* WORK ITEM *
Copy every line of the data that contains the string "Coding".

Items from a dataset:
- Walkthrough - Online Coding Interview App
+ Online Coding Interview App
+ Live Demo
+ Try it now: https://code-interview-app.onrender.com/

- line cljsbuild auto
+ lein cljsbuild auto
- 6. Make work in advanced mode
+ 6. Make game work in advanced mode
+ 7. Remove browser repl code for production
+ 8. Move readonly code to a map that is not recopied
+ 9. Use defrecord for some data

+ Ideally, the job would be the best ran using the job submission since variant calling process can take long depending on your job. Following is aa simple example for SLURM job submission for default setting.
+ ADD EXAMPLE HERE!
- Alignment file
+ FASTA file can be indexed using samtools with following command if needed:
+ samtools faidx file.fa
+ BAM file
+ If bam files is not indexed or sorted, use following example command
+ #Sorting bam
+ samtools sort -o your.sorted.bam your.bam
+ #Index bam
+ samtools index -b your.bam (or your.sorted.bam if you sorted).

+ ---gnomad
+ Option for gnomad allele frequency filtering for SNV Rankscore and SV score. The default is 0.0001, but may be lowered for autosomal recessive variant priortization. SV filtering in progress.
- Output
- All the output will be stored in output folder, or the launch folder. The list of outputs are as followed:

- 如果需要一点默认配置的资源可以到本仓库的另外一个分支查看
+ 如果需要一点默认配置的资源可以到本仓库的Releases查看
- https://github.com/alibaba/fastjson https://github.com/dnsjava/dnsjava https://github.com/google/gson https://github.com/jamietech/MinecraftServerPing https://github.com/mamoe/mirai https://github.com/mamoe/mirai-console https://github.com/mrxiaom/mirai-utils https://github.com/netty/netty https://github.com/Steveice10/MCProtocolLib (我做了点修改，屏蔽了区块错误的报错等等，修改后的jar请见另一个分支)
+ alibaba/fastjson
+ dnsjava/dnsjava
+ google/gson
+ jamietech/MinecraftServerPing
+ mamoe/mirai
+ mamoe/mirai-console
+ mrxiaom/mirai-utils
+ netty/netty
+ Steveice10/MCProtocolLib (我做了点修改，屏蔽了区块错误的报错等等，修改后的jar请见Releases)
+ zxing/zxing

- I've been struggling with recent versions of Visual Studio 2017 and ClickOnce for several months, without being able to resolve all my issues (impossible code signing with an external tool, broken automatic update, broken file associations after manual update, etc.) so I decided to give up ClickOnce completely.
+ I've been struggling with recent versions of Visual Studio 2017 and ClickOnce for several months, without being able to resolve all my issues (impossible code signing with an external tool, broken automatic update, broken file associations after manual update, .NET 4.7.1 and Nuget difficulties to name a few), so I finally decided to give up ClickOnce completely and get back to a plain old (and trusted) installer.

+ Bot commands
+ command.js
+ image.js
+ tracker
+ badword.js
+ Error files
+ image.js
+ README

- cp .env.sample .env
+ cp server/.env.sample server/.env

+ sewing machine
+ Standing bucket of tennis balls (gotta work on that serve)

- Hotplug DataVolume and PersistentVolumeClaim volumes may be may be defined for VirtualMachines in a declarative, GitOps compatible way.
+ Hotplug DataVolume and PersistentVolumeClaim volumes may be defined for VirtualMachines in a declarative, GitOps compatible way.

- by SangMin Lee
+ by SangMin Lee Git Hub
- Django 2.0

* RESPONSE FOR THIS EXERCISE *
- Walkthrough - Online Coding Interview App
+ Online Coding Interview App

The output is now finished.